I found I had to wean one of mine in by starting on five mornings. It then became routine to them. They got used to the dc, the staff, the setting and if they were feeling stressed, only had a few hours to cope with. Then later on I changed to 2.5 days per week.

I had friends who's dc didn't settle in the nursery setting at all at age 3. So they took them out and tried a different setting a few months later. One went to a childminder who just had one other dc there. Another went to the pre school attached to the school which was more formal, less noisy, smaller group.

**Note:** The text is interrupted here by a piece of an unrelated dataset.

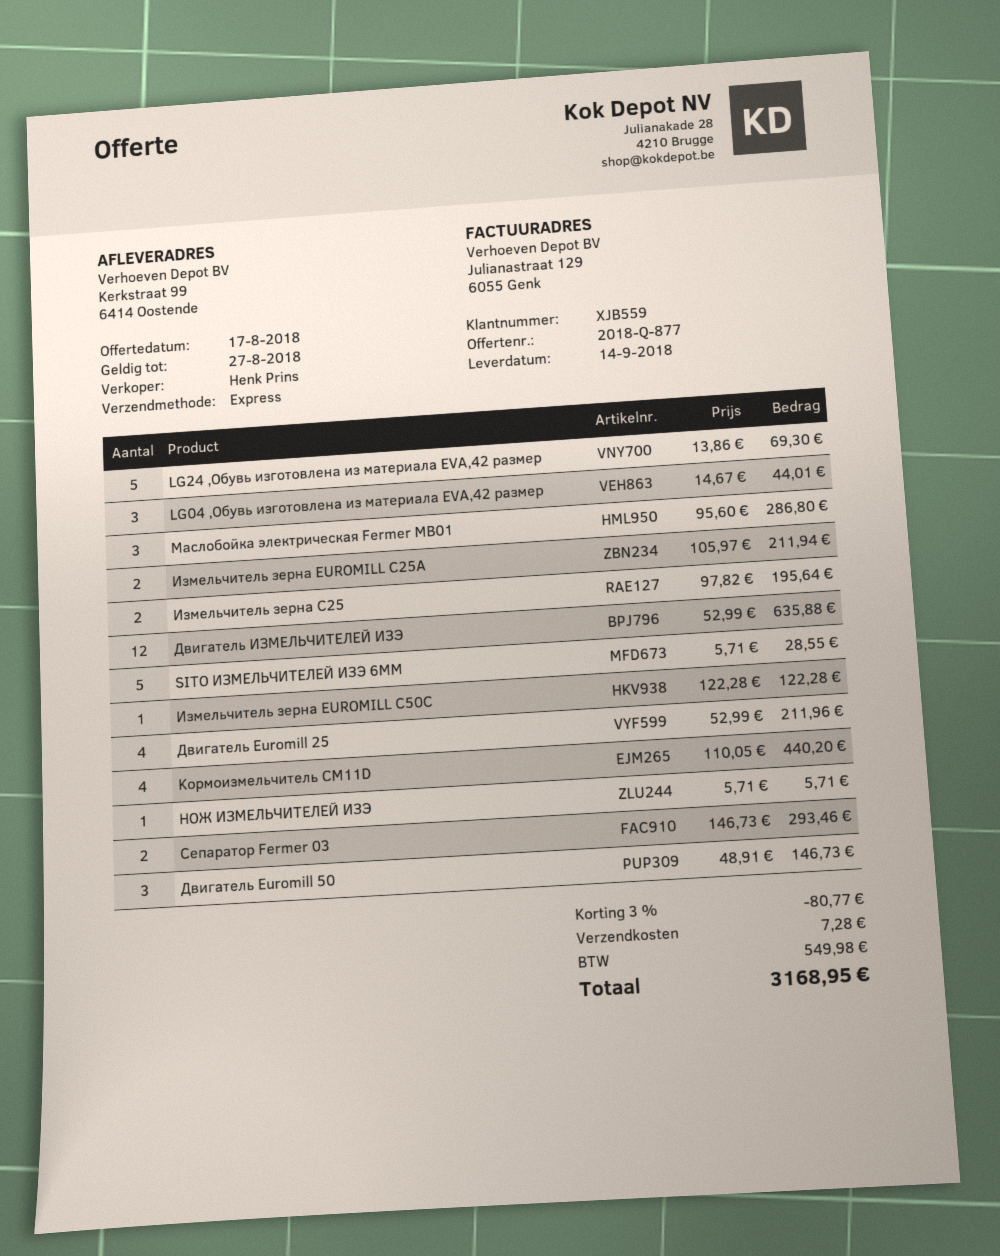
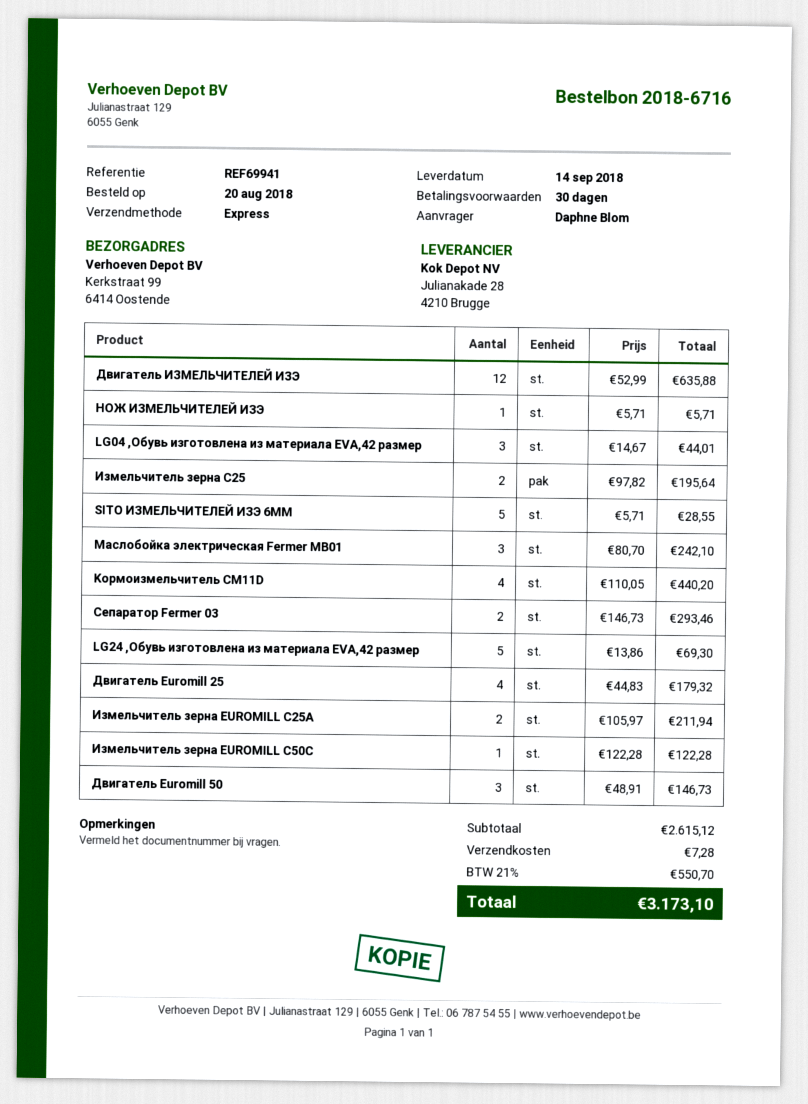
Маслобойка электрическая Fermer MB01: 3 x 95.60 = 286.80 -> 3 x 80.70 = 242.10
Двигатель Euromill 25: 4 x 52.99 = 211.96 -> 4 x 44.83 = 179.32
discount: 3% = 80.77 -> none
tax: 549.98 -> 550.70
total: 3168.95 -> 3173.10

It's just about thinking what works for him and trying to find something suitable. It might be that he'd get used to doing long days if you had say six months of doing mornings only. Or it might be about the choas, noise, too many other dc in which case the quieter environment of a cminder might work. It's not forever - it's a year or so until they start school. If you are going to need before and after school care following that it might be good to get him used to a cminder. I know you've said you would prefer a nursery setting, but certain personality types just don't cope well with hoards of people for extended periods of time.

TheDetective Wed 02-Dec-15 12:30:11

He's been going to nursery for 11 months, after a month with a CM.

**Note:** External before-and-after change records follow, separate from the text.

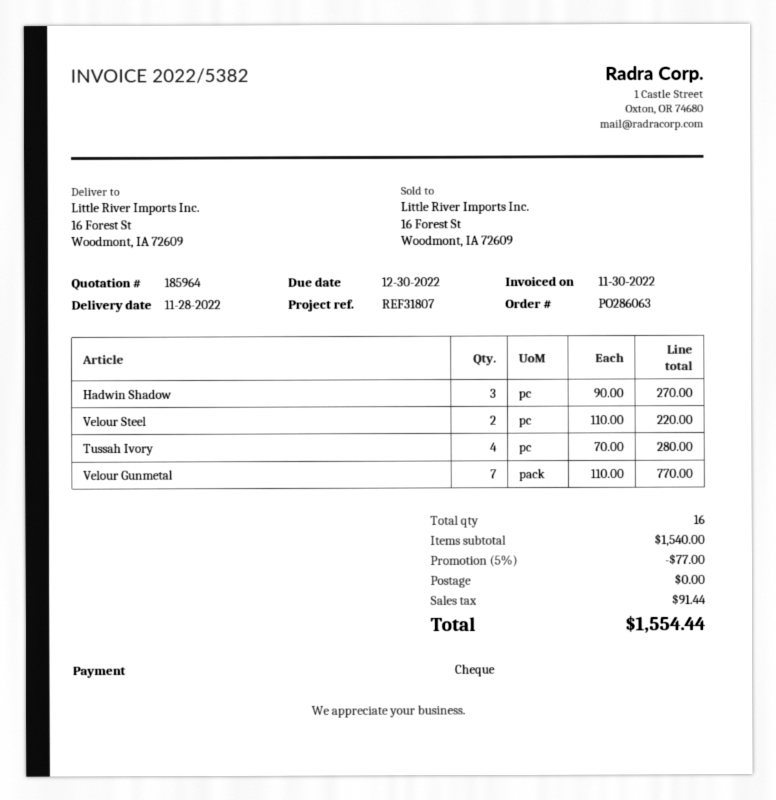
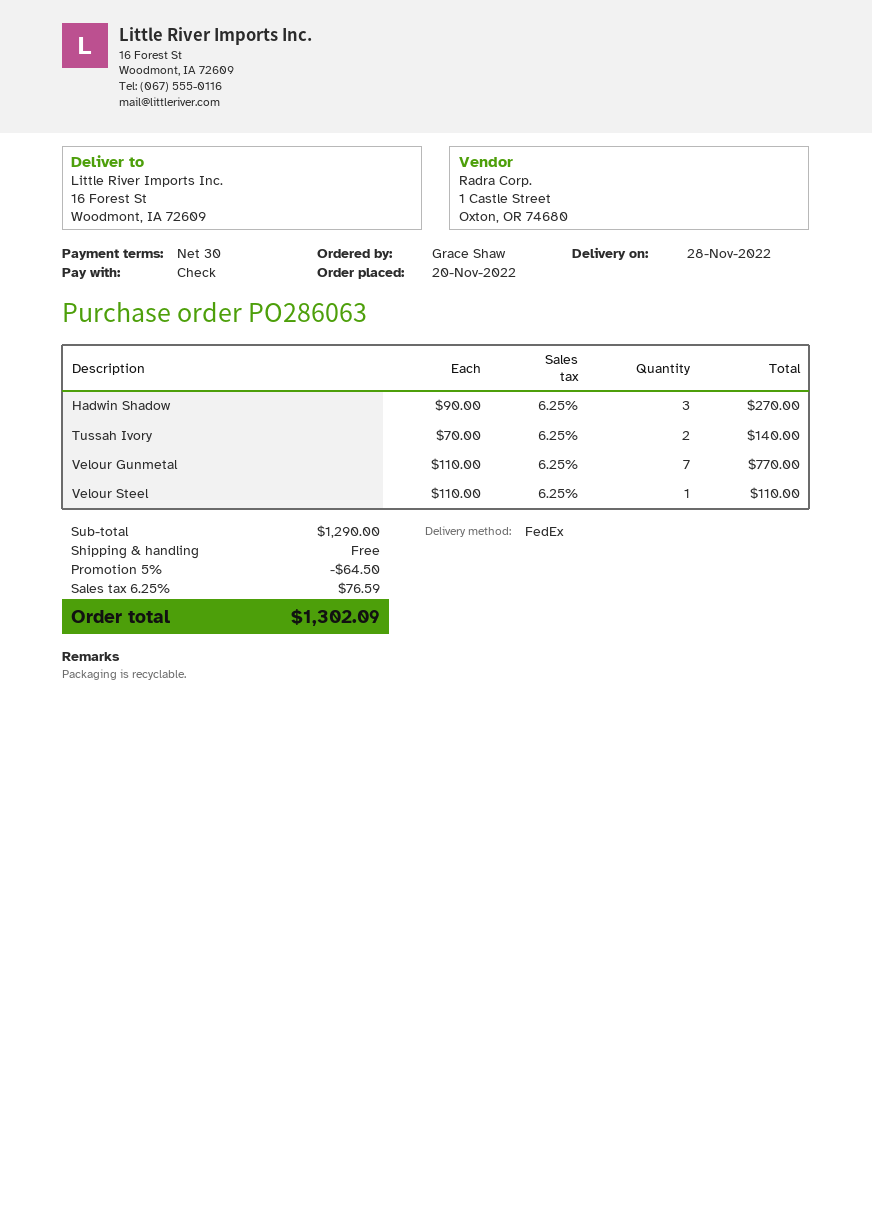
Velour Steel: 2 x 110.00 = 220.00 -> 1 x 110.00 = 110.00
Tussah Ivory: 4 x 70.00 = 280.00 -> 2 x 70.00 = 140.00
subtotal: 1540.00 -> 1290.00
discount: 5% = 77.00 -> 5% = 64.50
tax: 91.44 -> 76.59
total: 1554.44 -> 1302.09

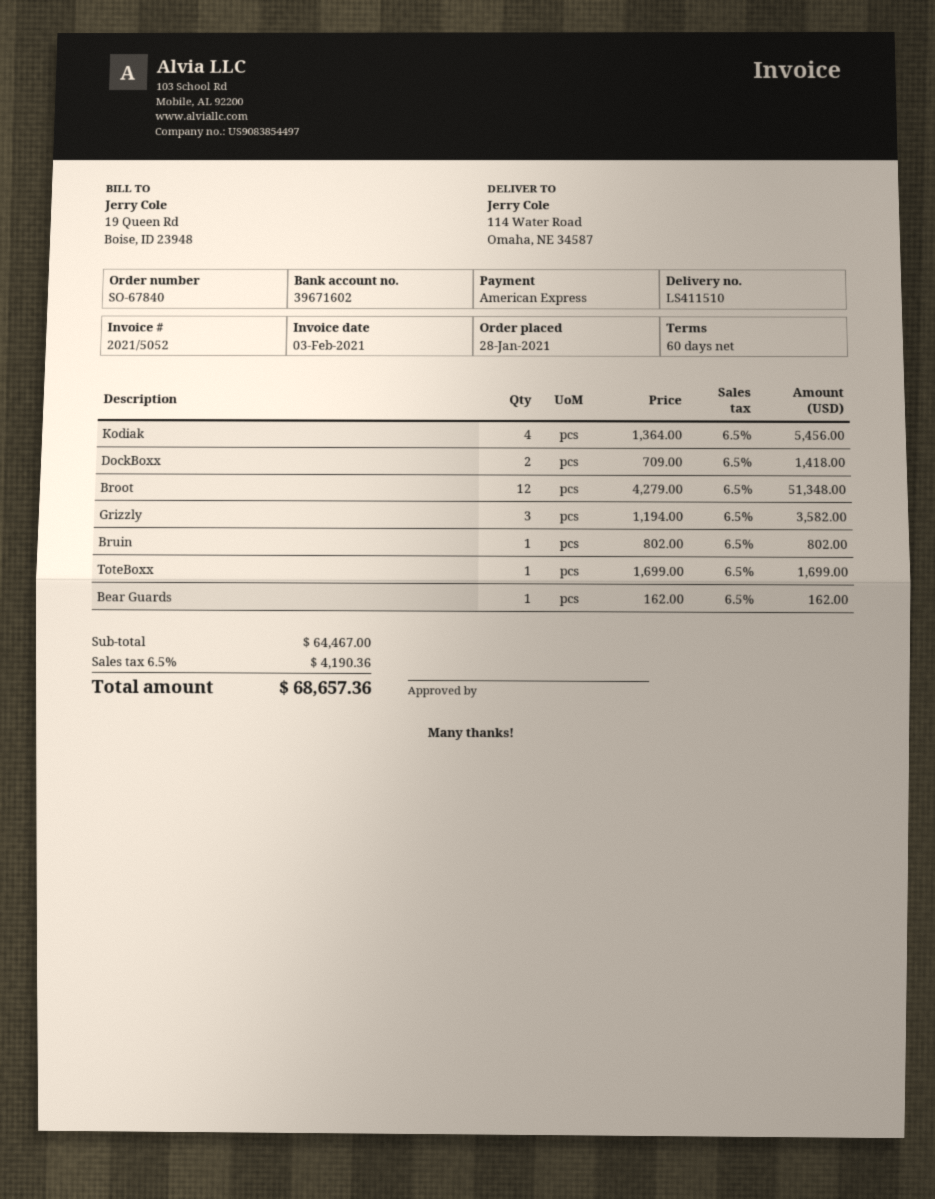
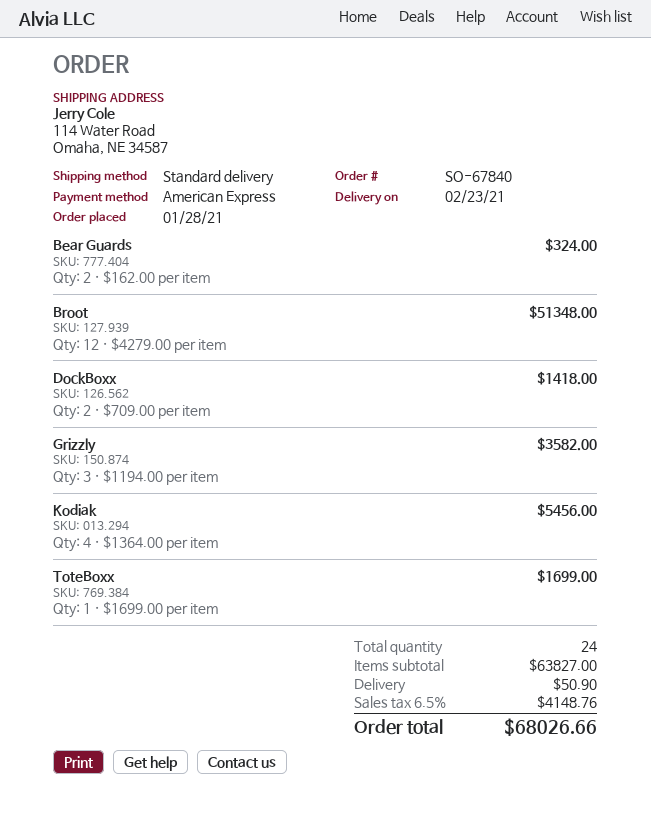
Bruin: 1 x 802.00 = 802.00 -> none
Bear Guards: 1 x 162.00 = 162.00 -> 2 x 162.00 = 324.00
subtotal: 64467.00 -> 63827.00
shipping: none -> 50.90
tax: 6.5% = 4190.36 -> 6.5% = 4148.76
total: 68657.36 -> 68026.66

I probably didn't make it clear, he actually enjoys nursery. He loves going. So it's not that which is the problem if you know what I mean.

He started off doing 2 7.5 hour days, but I'd just take him for 5 hours at a time maximum. Gradually he did the full 7.5.

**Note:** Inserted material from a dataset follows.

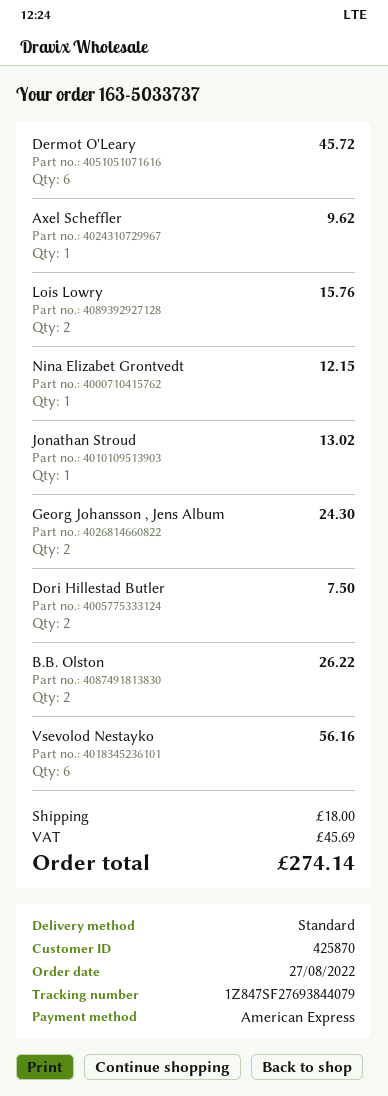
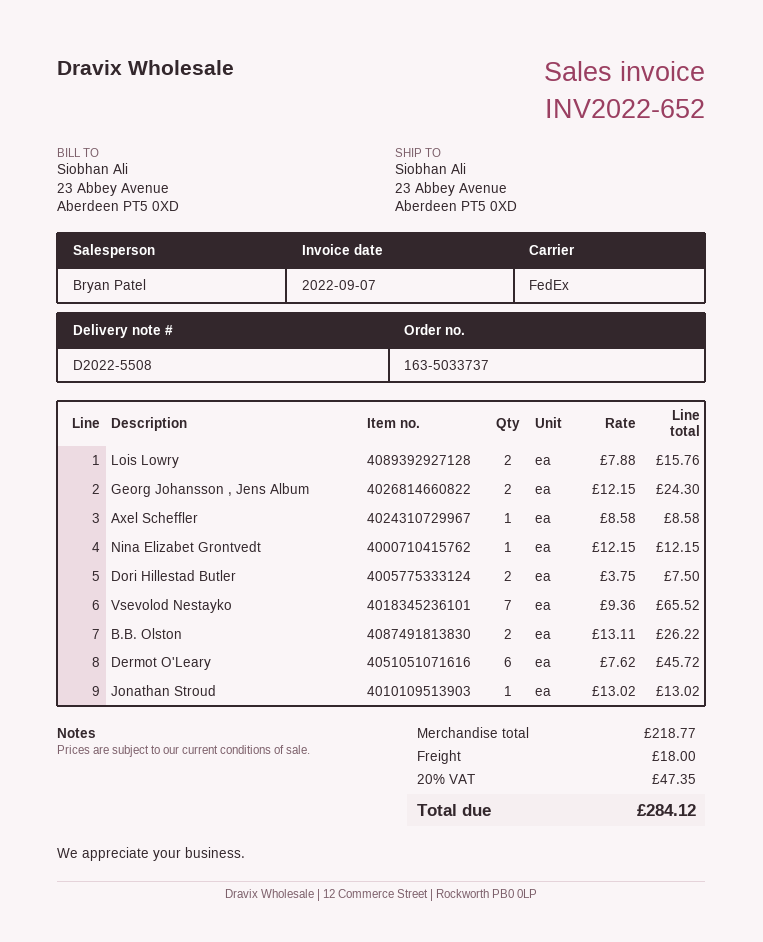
shipping method: standard -> FedEx
Axel Scheffler: 1 for 9.62 -> 1 for 8.58
Vsevolod Nestayko: 6 for 56.16 -> 7 for 65.52
tax: 45.69 -> 47.35
total: 274.14 -> 284.12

Then I upped him to 2 days plus 2 afternoons after he got some funding.

I can't do it from January as I'll be on no pay. So he's going back down to just his funded hours for 3 months.

I've thought about a school nursery - this may work better for him. There's no places at the minute at any suitable school nurseries. He will be going to school nursery from sept 16 however.

Sorry if I'm missing any points. I'm on my phone and it's a pain to keep scrolling back and forth!

A cm isn't an option right now for a couple of reasons, but in 8 months him and his little brother will be doing 7am-8.30pm twice a week with a CM, with nursery for him during the middle of the day.

blobbityblob Wed 02-Dec-15 14:30:10

So really you've done what you can to ease him in. You're working with the nursery so that there are consequences for his actions. You're trying to get him assessed. And you're using recommended techniques to try and help his behaviour.

If you havent already, would it be worth sitting down with the manager and just trying to sort out some strategies? They must have seen this before. They ought to be able to provide some sort of quiet area for him and recognise it happening before it escalates. It sounds like he needs extra support from them really to cope.

I'm really not experienced but I'm hoping someone will come along who is. I feel for you. I have a friend with similar issues and she finds it so wearing. Every time they call her in her heart sinks and she feels it's her being told off. When she does everything possible at home, has been on numerous child/parenting behaviour courses. Now her dc is at school they have various strategies in place so that all staff are dealing with the behaviour consistently.

Lndnmummy Thu 03-Dec-15 15:14:00

My ds had a terrible time at nursery ans like you I dreaded picking him up. He is at a different nursery now and his behaviour ia transformed.